A doctor in the comments section pushes back:


I understand the frustration with categorizing a choice-based malady with other conditions that seem to occur for now reason. But as a doctor, I see lots of people with diabetes, hypertension, or cancer that was caused by their choices.



Drug abuse and addiction are simply on the continuum of diseases, whether self-induced or otherwise. True, rheumatoid arthritis is good old-fashioned all-American disease, but drug abuse, while less pure, still encompasses all the standard attributes of disease. The issue is that due to neurochemical changes caused by the initial exposure to, say, methamphetamine, the victim may lose the ability for further decision making. Thus they induced an essentially incurable disease state in themselves. Calling it a disease helps when it comes to the science of studying it and trying to provide the afflicted with better tools to fight it.


Another commenter:


Dr. Dalrymple. I”ve read most of your books and many of you articles, and I agree with all of them except this one. When you see the destructive power of addiction among both rich and poor, educated and uneducated, and the powerlessness of otherwise intelligent people, it’s hard for me to understand how you view this as essentially a “will power” issue. You’re wildly off base. I’m very disappointed. This is a wholly unsupported thesis. No facts or numbers to justify your rash claim. Highly unusual for you.

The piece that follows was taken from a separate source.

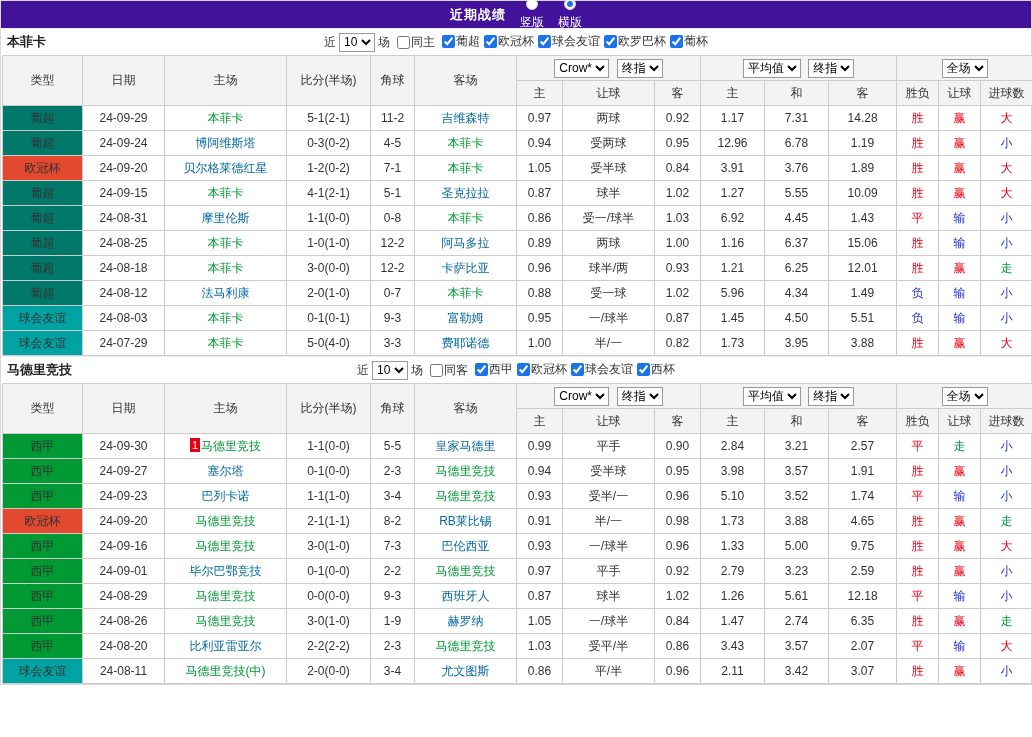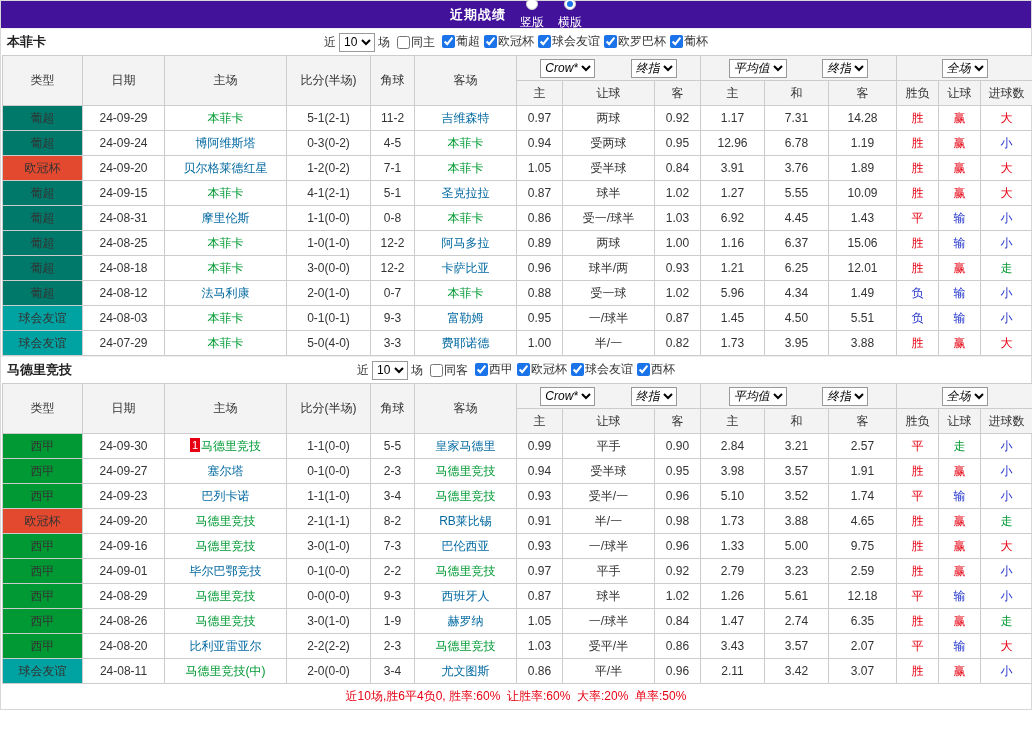"Crow*" .hrow1 select { font-style: italic -> none; margin: 0 16px -> 0 2px }
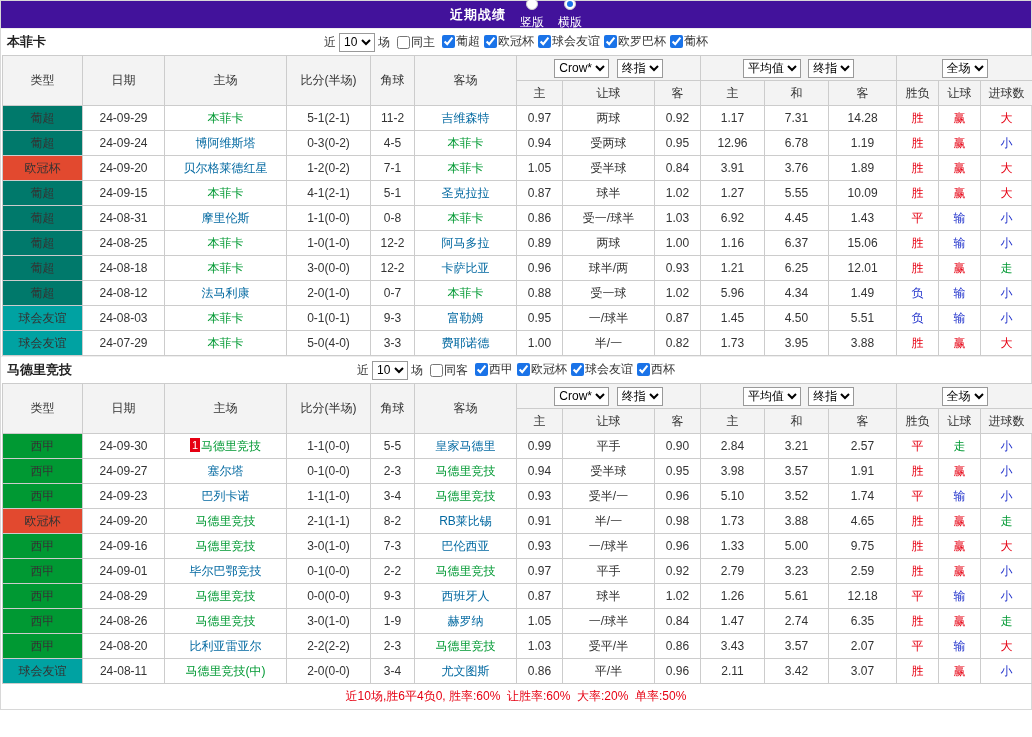"近10场,胜6平4负0, 胜率:60% 让胜率:60% 大率:20%" div.summary { html: <div>近10场,胜6平4负0, 胜率:60% 让胜率:60% 大率:20% 单率:50%</div> -> none }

But an addiction counselor agrees with Dalrymple:


I retired after spending 25 years counseling alcoholics and drug addicts. IMHO, advances in neuroscience show that there is definitely a physiological component to substance abuse. There are some people who just like doing drugs and alcohol and have no desire to quit, but they are a definite minority. There is a another definite minority who do quit and make it stick, they do not relapse. Then there is the large majority who want to quit but keep relapsing. Some of that may be that they are too lazy to follow a treatment regimen, but for most of these people the problem is that they come from family and social backgrounds that are not supportive of their efforts to stay clean and sober. And no medical intervention can cure laziness or a dysfunctional family/social environment. So government efforts to treat addiction like a physical disease are doomed to failure. But this will only be apparent much useless expenditure of the taxpayers’ hard earned money.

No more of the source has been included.